Assalamu'alaikum Wr Wb
Saya suka dengan aroma dan rasa kopi tapi juga tak suka dengan dampak dari meminum kopi. Perut sakit, maag kambuh. Mual, mulas, bahkan muntah, begitulah yang terjadi. Apa sebab? Apa lagi kalau bukan karena kandungan asam pada kopi. Namun yang berbahaya dari sekedar kandungan asam, tentulah jika terdapat campuran zat kimia, pewarna, pengawet, bahkan soda kue yang membuat kopi terlihat putih berbusa menggoda mata. Siapa yang berani menyebutkan kandungan zat berbahaya itu pada bungkus kopinya? Barang mustahil ada, sebab jika iya, sama seperti bunuh diri. Mematikan pasaran. Bangkrut. Tutup usaha. Tapi lebih baik pabrik kopinya yang mati daripada saya yang mati. Kalau pabriknya tetap hidup?
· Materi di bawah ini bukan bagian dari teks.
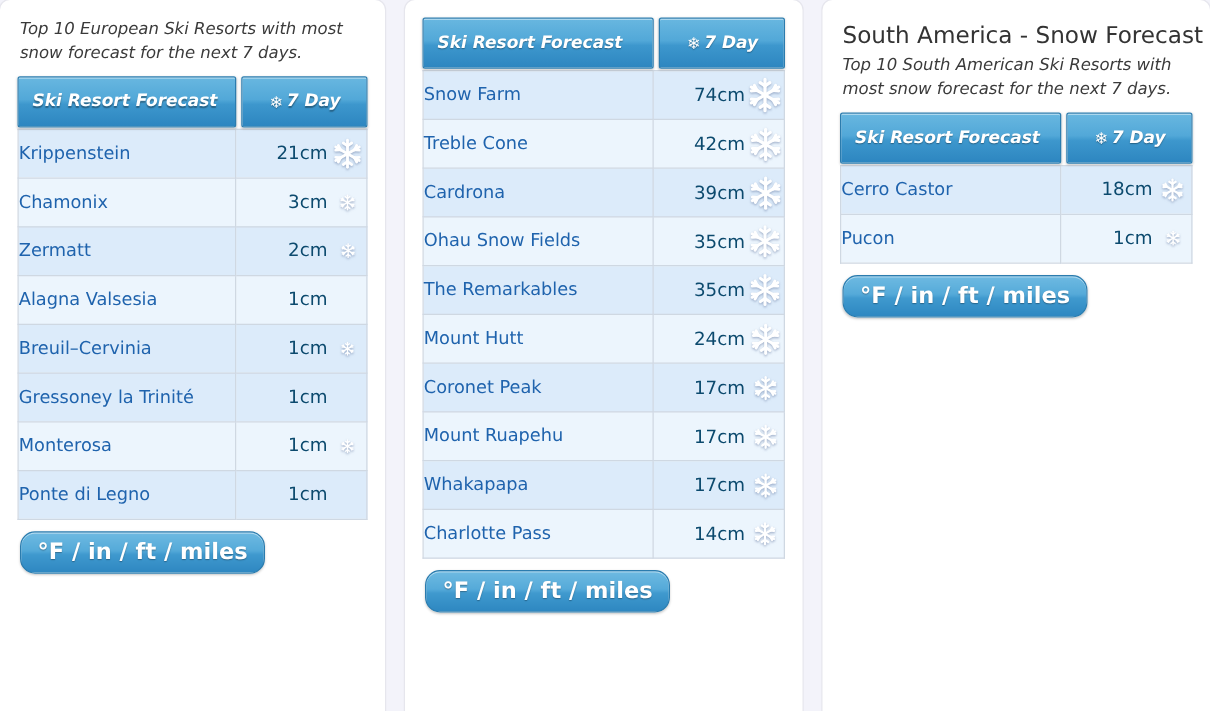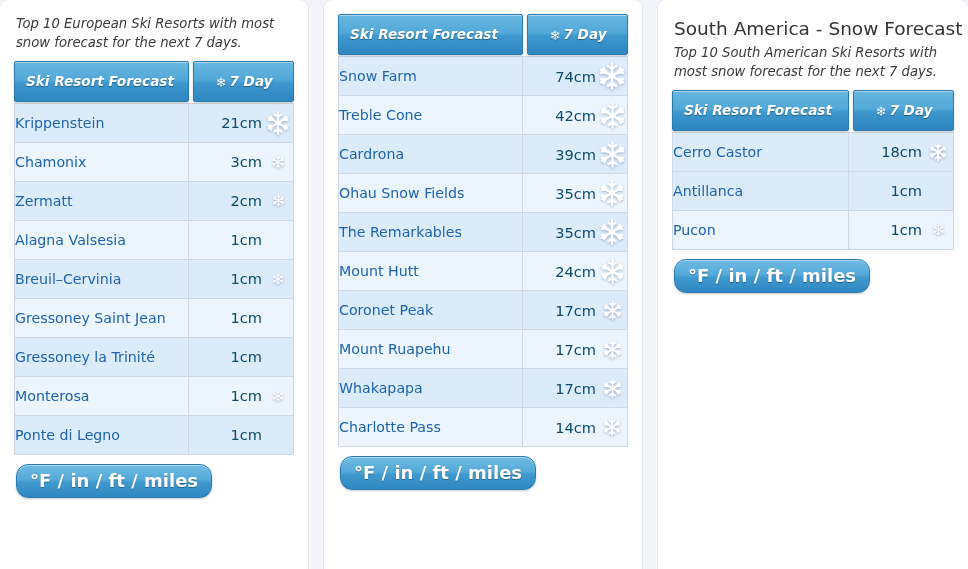"Antillanca" tr.odd { html: <tr> <td><a>Antillanca</a></td> <td><span> <span>1cm</span> <span></span> </span></td> </tr> -> none }
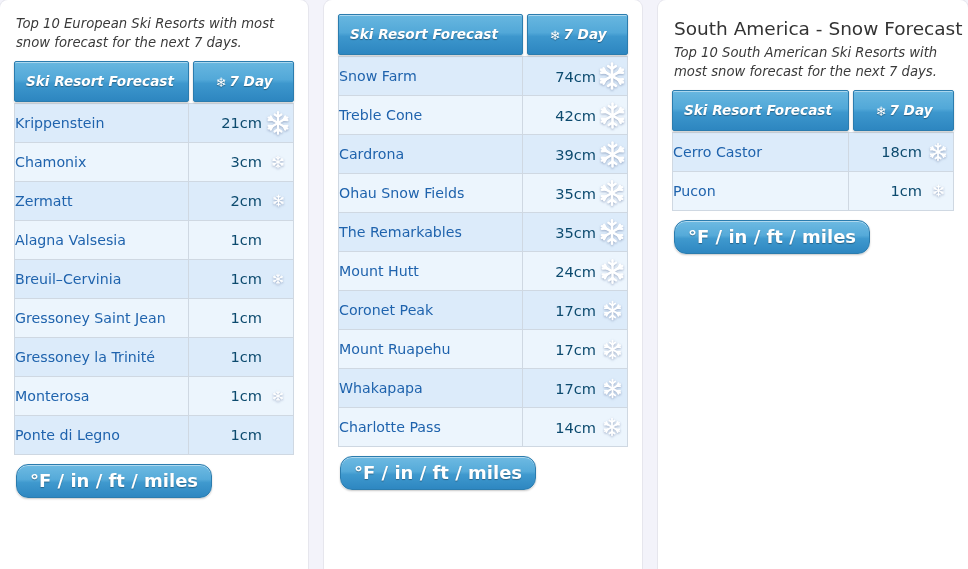"Gressoney Saint Jean" tr.even { html: <tr> <td><a>Gressoney Saint Jean</a></td> <td><span> <span>1cm</span> <span></span> </span></td> </tr> -> none }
Tidak usah minum kopi!
"Kopi seperti musuh yang tidak ingin saya perangi.
Ia bukan kawan, tapi juga bukan lawan."
Suatu ketika saya berkeluh kesah tentang ketidakbisaan saya minum kopi. Lantas, seorang teman penggemar kopi mengomentari keluhan saya dengan bercerita tentang kopi yang aman buat penderita maag seperti saya. Katanya, ada kopi yang tak kan bikin saya mual, mulas dan muntah jika meminumnya. Pun, dijamin tanpa tambahan zat berbahaya. Asli hanya bubuk kopi!
Saya penasaran dan 'kesetrum' oleh jaminan amannya. Informasi itupun saya gali, blog si teman pun saya pelototi (si pemilik blog namanya Desi Ganteng). Ternyata ada rahasia di sana. Katanya, kopi itu bebas dari kandungan asam sebab disimpan terlebih dahulu selama 5-8 tahun (untuk menurunkan kadar asam) sejak sebelum di jadikan bubuk kopi. Kopi itu namanya Kopi Aroma Bandung. Desi berkunjung ke pabrik kopi Aroma pada Desember 2011 lalu. Cerita tentang kunjungannya itu dituangkan dalam tulisan: Koffie Faberik Aroma Bandung. Berawal dari cerita Desi inilah saya bertekat untuk berkunjung ke pabrik Kopi Aroma jika suatu hari pergi ke Bandung. Bukan semata berkunjung tetapi juga mendapatkan kopinya. Dan tiga tahun kemudian, kunjungan itu pun terealisasi (pada 15 Februari 2014).
Kenapa mesti ke Bandung? Sebab tempat produksi kopi Aroma di Bandung, dan hanya di Bandung. Tidak ada di tempat lain di manapun. Kopi Aroma juga tidak dijual bebas di supermarket-supermarket umum. Jika kopi lain mudah didapat di toko-toko, minimarket, dan supermarket, maka tidak dengan Kopi Aroma. Jikapun ada, hanya supermarket tertentu. Itupun hanya satu dan dua saja. Berdasarkan keterangan Pak Widyapratama (pemilik pabrik Kopi Aroma), di Jakarta ada dua supermarket yang diijinkannya untuk menjual (itupun karena Supermarketnya yang meminta). Jika saya tak salah dengar (karena saya merekam dengan telinga yang mulai tua), Kopi Aroma bisa didapat di Supermarket Papaya Jakarta. Katanya di daerah Sudirman. Dan satu lagi di sebuah supermarket yang saya lupa namanya. Selain itu tidak ada. Kopi Aroma juga tak bisa dipesan by phone (delivery order) ke tokonya. Jika berminat, silahkan datang langsung ke toko, lalu antri bersama pembeli lainnnya.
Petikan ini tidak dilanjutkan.